Такой и становится наша жизнь с возрастом, Лиз? Наши ум и тело перестраиваются, чтобы потесниться?
Мое тело точно меняется – я теперь старая карга, худая как щепка, с нечистой, покрытой пятнами кожей. Приступы лихорадки не прекращаются, и приходится принимать хинин: мне сказали – это малярия. Дома ею никогда не болела, наверное, благодаря профилактическим мерам доброго доктора Розарио.
Пиши мне, Лиз. Рассказывай о Джереми. Ты зовешь его Джемом или Джимми? Сколько детей собираетесь завести? Хоть бы целый выводок, будут Мышкину младшими братишками и сестренками. Надеюсь, вы не станете повторять эксперименты Берил с платоническими отношениями.
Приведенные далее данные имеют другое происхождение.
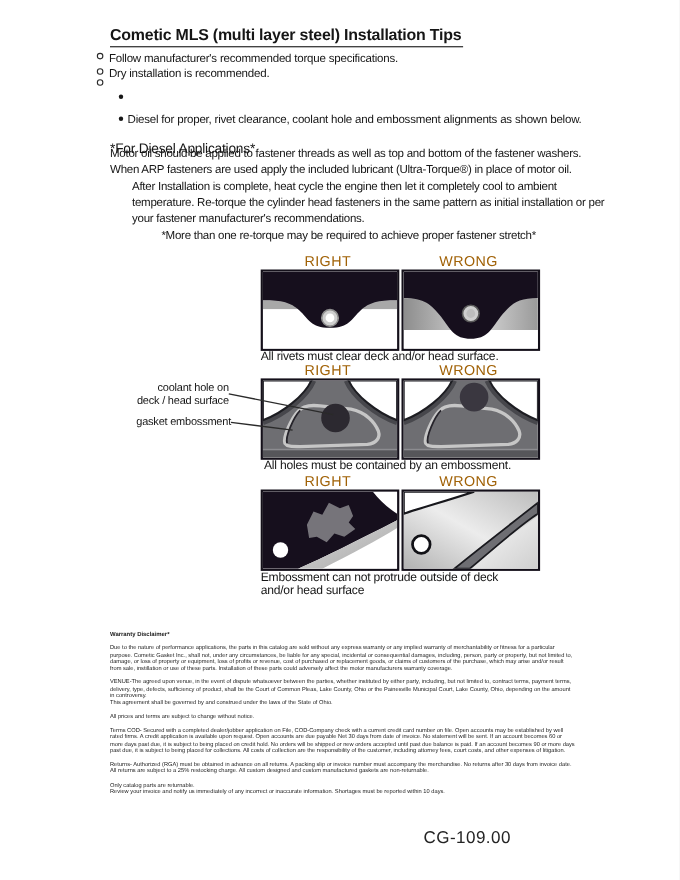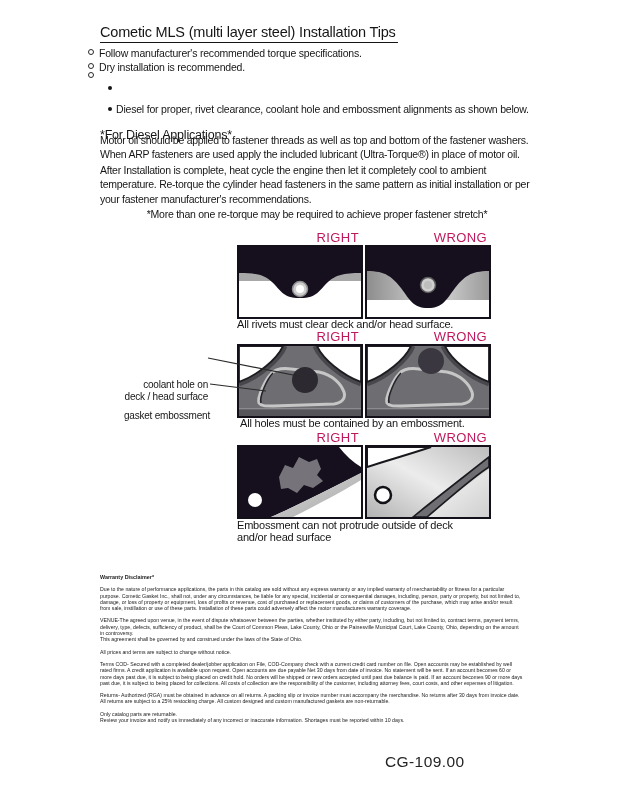"Cometic MLS (multi layer steel)" .title { font-weight: normal -> bold }
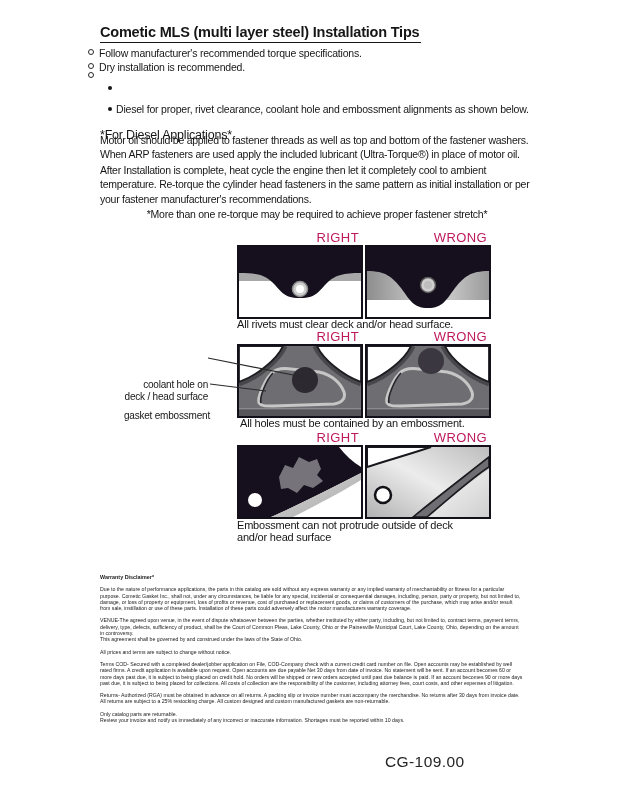"After Installation is complete, heat" div.para { margin-left: none -> 20px }
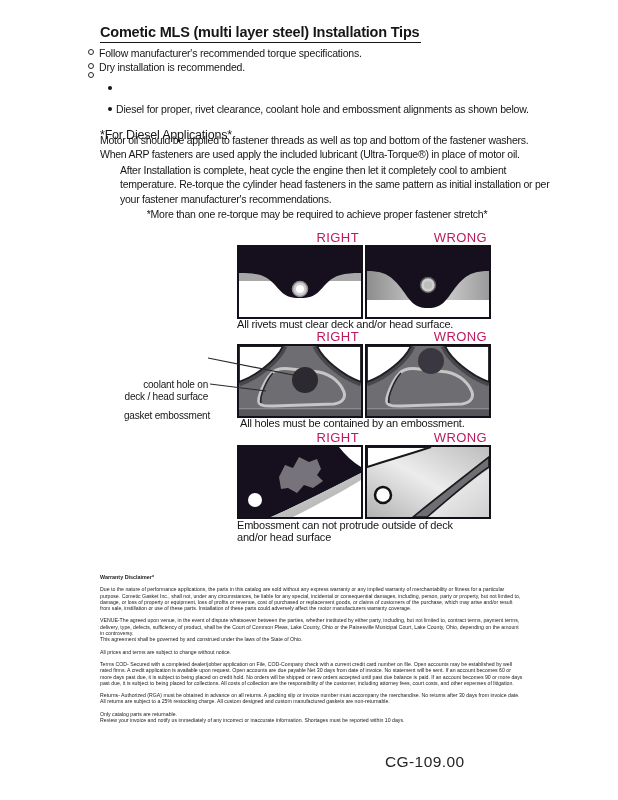"RIGHT" .dg-head { color: #be185d -> #a16207; text-align: right -> center }
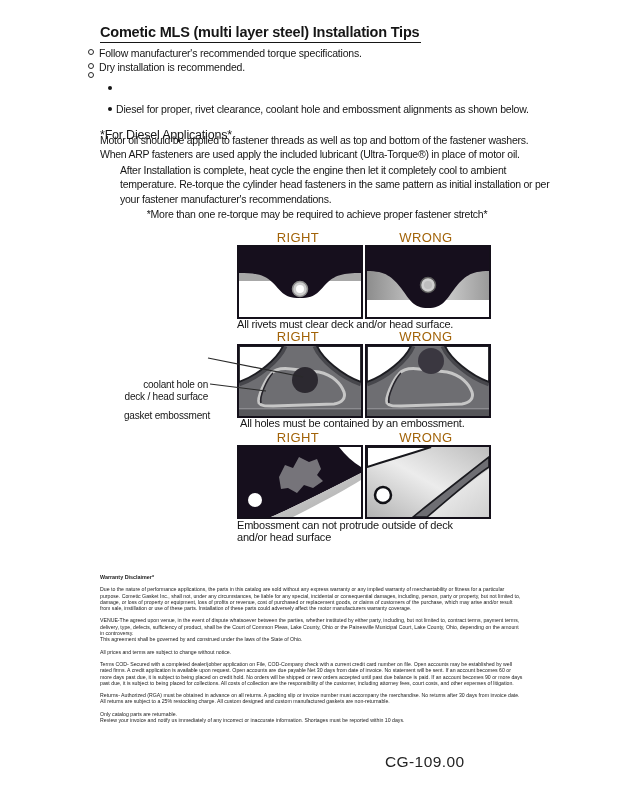"coolant hole on" .callout { margin-top: 32px -> none }
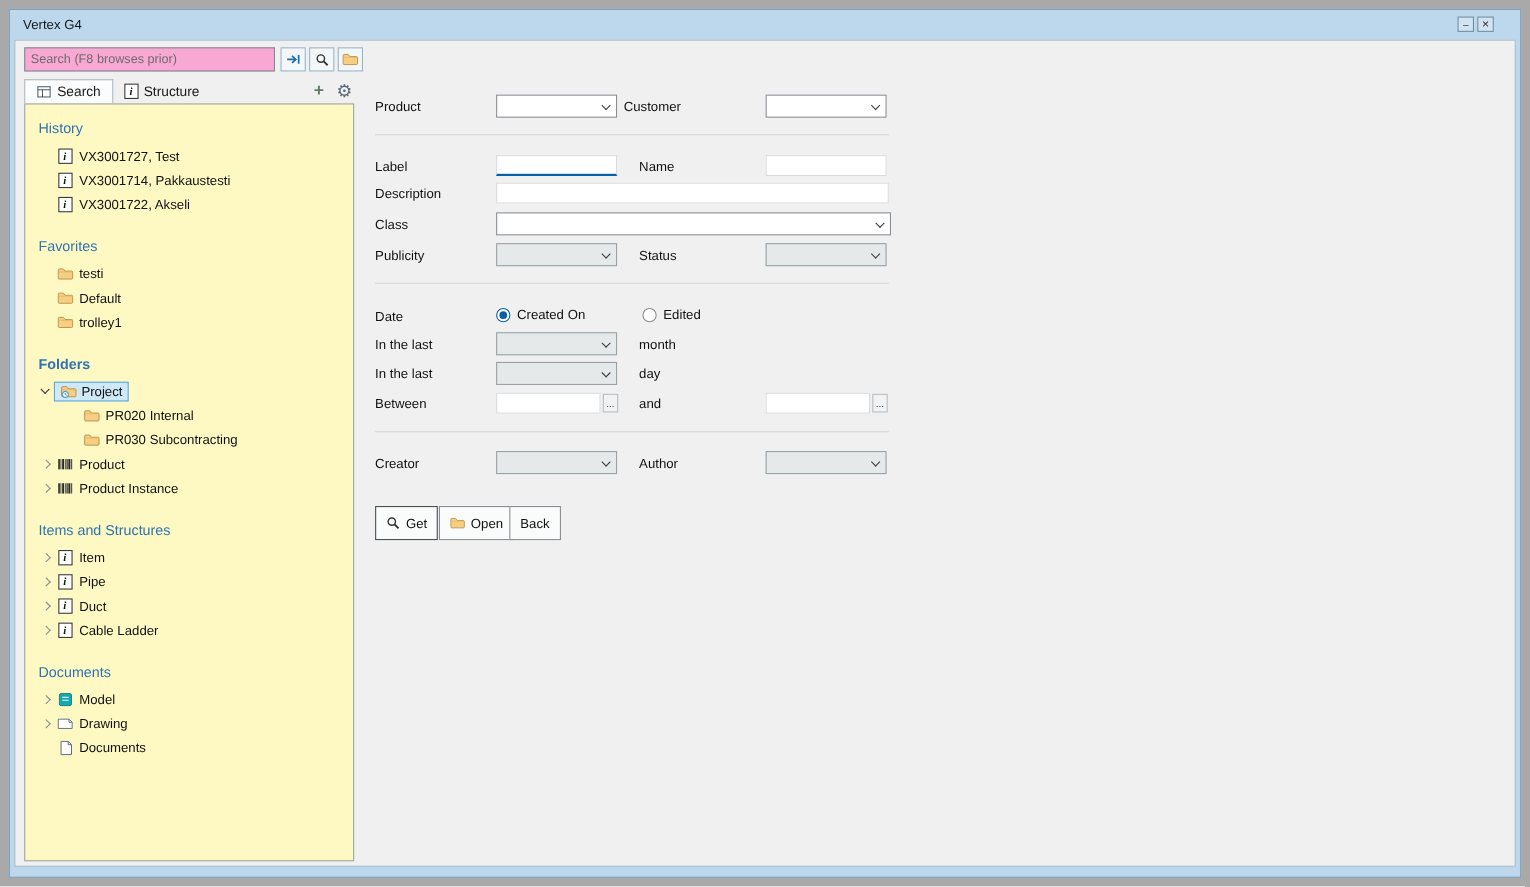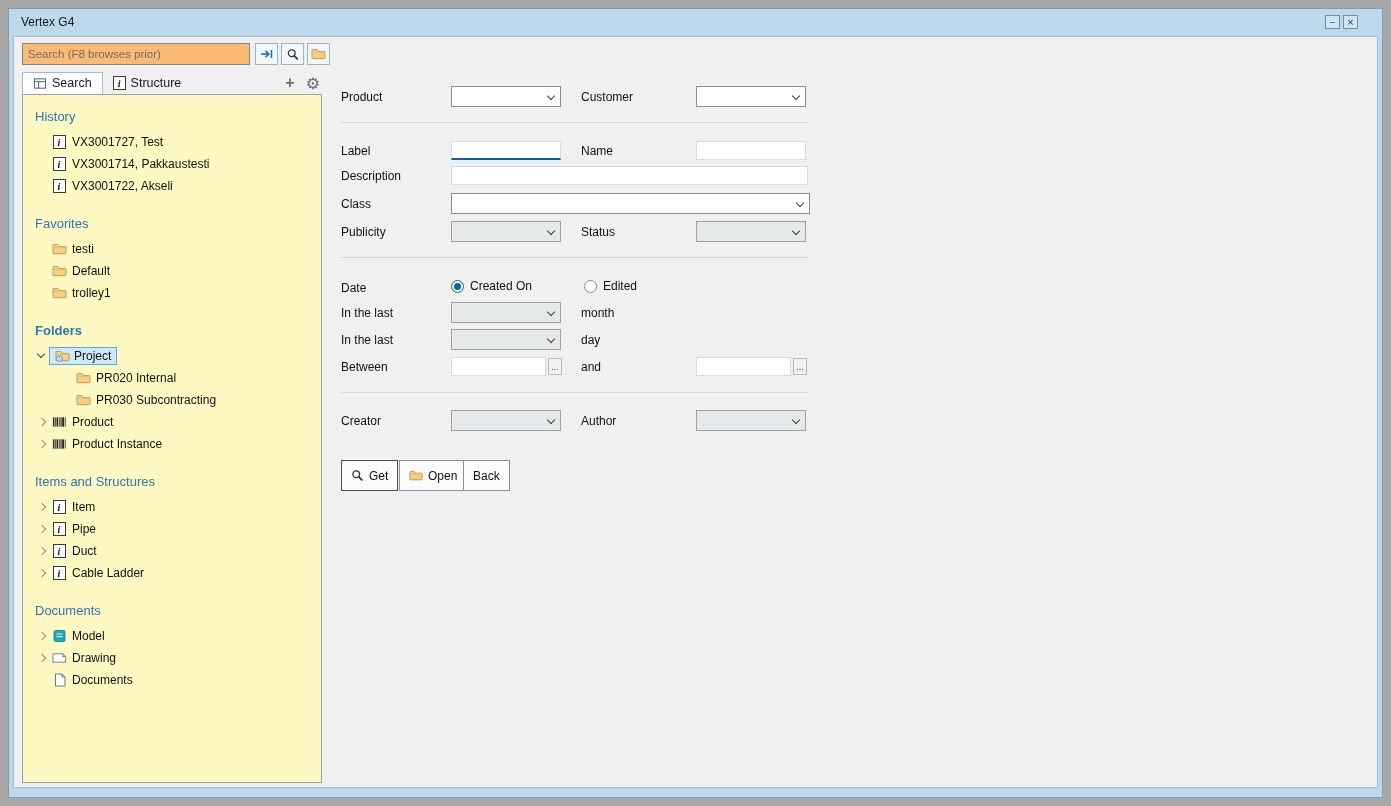"Search (F8 browses prior)" .searchbox { background: #fdba74 -> #f9a8d4 }
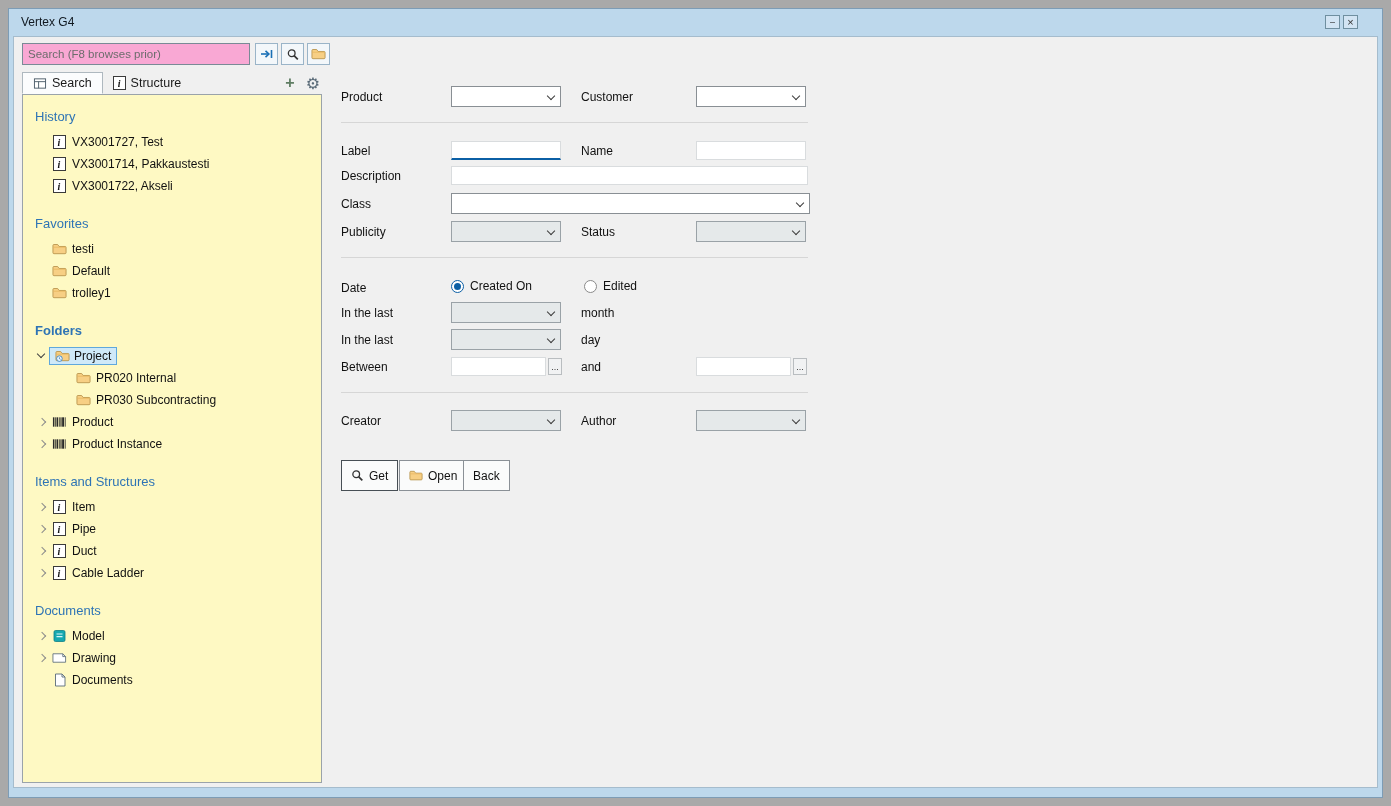"Customer" span.flabel { left: 259px -> 245px }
Что до меня… та часть моей жизни осталась в прошлом. Осталась навсегда, и у меня нет ощущения, словно мне чего-то не хватает, говорю себе, что так легче. Я больше не горюю по Бриджену, даже в минуты душевного уныния. Это как если бы я смотрела издалека на себя прошлую, столь же чуждую мне, как какая-то женщина на киноэкране, и я наблюдаю за романтическими излияниями экранной героини, оторопев от того, как она может так обманываться.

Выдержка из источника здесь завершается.